Pull each line containing "этими" out of the data and copy it.

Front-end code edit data
**********

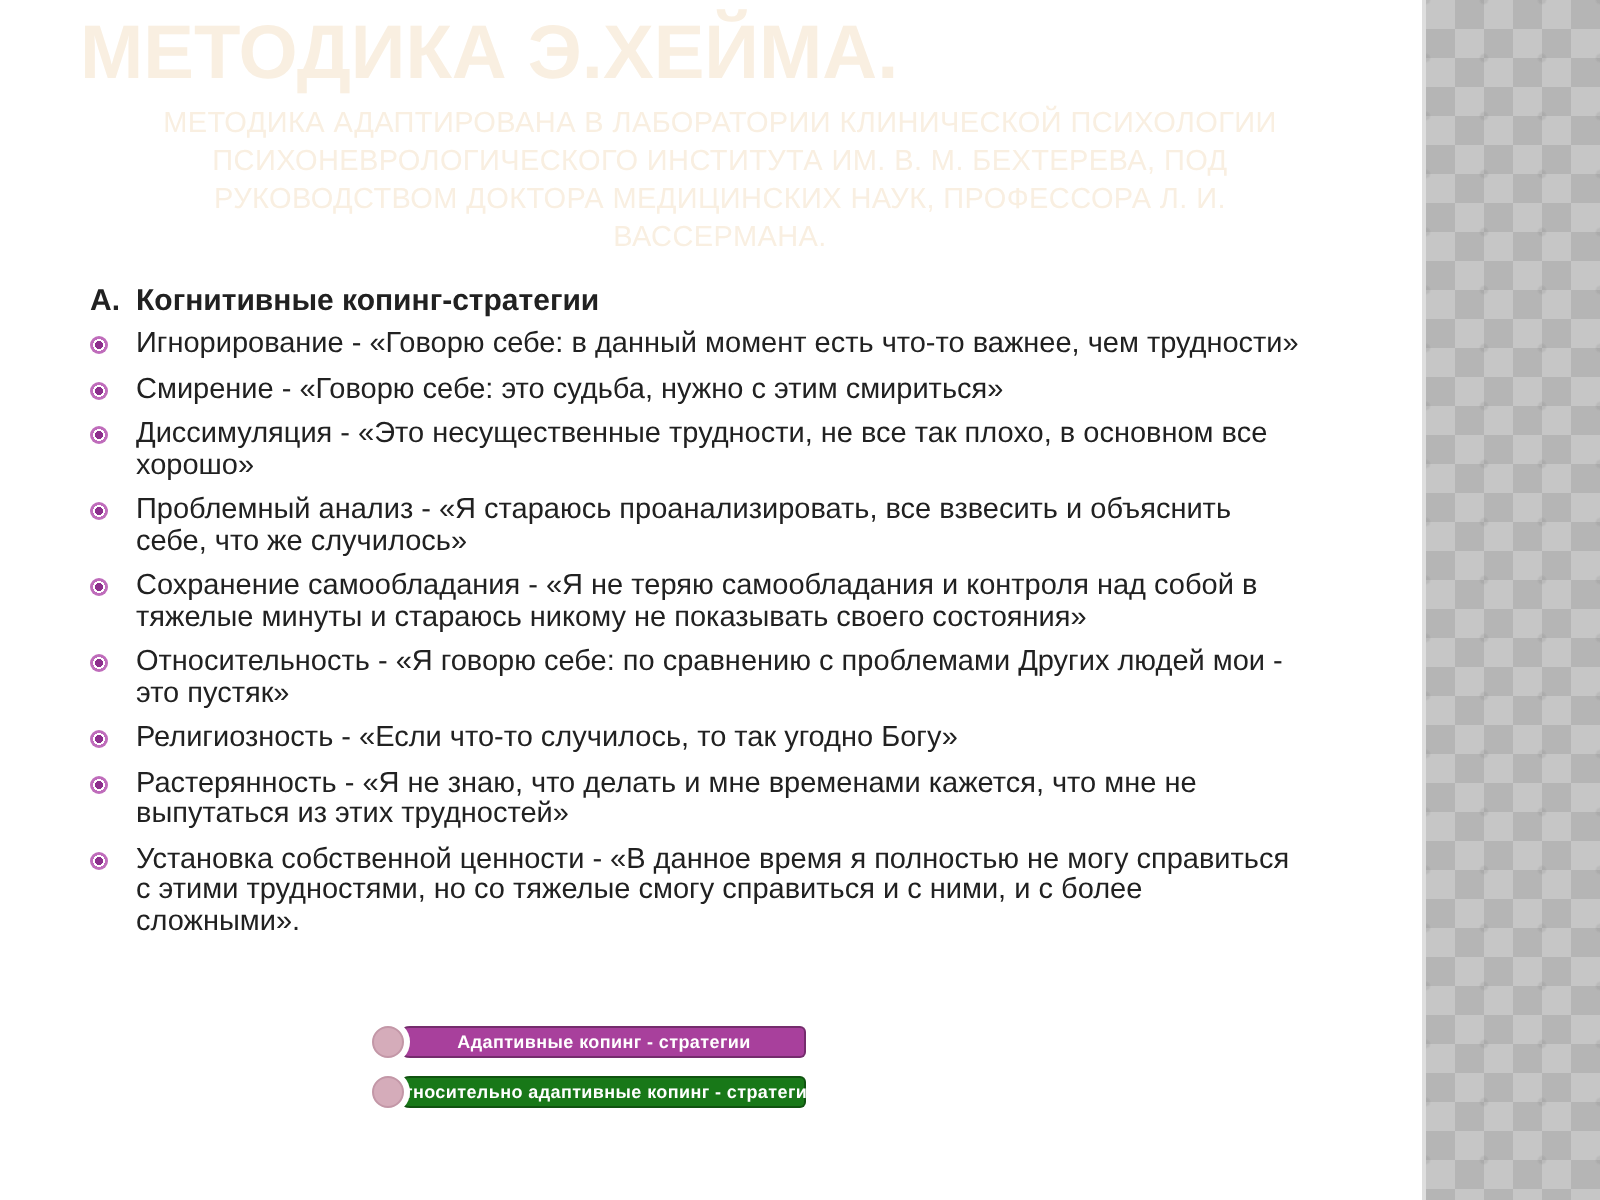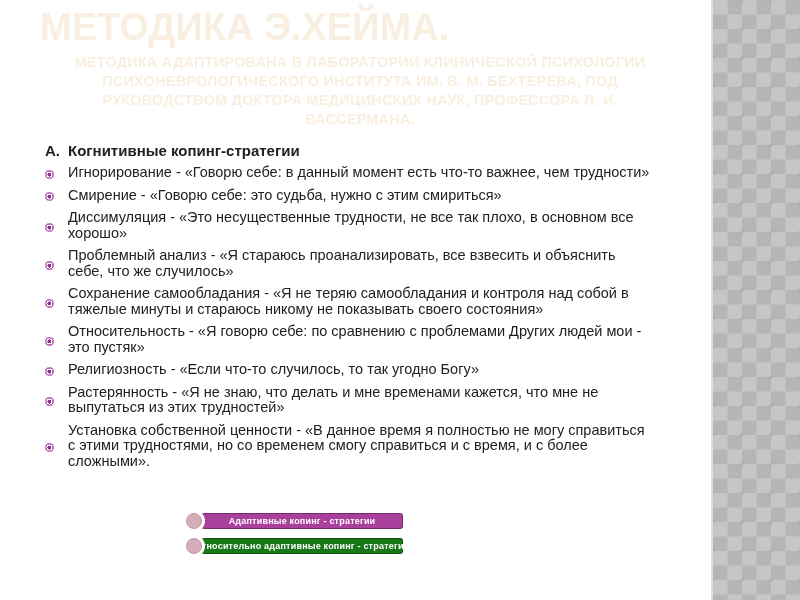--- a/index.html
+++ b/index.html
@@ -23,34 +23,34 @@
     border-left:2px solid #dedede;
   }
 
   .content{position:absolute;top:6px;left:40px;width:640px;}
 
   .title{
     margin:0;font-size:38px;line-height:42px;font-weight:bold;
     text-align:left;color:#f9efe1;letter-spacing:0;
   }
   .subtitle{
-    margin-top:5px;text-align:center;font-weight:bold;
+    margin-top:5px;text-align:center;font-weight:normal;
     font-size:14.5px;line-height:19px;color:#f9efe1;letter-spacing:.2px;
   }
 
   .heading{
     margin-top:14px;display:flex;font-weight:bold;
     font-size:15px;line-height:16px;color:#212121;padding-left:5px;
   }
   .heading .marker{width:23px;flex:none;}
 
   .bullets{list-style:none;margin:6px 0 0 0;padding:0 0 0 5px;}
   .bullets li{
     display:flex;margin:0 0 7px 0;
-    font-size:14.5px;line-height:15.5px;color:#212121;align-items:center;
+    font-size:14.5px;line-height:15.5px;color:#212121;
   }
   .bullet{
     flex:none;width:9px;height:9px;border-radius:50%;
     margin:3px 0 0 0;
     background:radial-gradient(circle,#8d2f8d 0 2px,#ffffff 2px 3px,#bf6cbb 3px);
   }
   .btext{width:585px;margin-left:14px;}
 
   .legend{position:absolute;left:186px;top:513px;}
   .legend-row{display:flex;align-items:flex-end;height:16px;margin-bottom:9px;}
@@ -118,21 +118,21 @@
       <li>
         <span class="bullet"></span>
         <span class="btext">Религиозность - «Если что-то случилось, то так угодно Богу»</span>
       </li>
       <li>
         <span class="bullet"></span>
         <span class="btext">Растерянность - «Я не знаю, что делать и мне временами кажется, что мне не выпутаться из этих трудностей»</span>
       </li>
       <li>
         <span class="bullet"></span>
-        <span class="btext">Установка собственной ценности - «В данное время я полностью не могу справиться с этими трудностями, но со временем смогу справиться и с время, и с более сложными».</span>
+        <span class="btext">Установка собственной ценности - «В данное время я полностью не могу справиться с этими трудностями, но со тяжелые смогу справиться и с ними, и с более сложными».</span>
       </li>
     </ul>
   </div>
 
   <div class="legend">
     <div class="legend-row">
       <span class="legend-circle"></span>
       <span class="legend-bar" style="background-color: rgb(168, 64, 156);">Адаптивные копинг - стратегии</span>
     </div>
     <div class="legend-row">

**********

RESULT OF THE EXERCISE
-        <span class="btext">Установка собственной ценности - «В данное время я полностью не могу справиться с этими трудностями, но со временем смогу справиться и с время, и с более сложными».</span>
+        <span class="btext">Установка собственной ценности - «В данное время я полностью не могу справиться с этими трудностями, но со тяжелые смогу справиться и с ними, и с более сложными».</span>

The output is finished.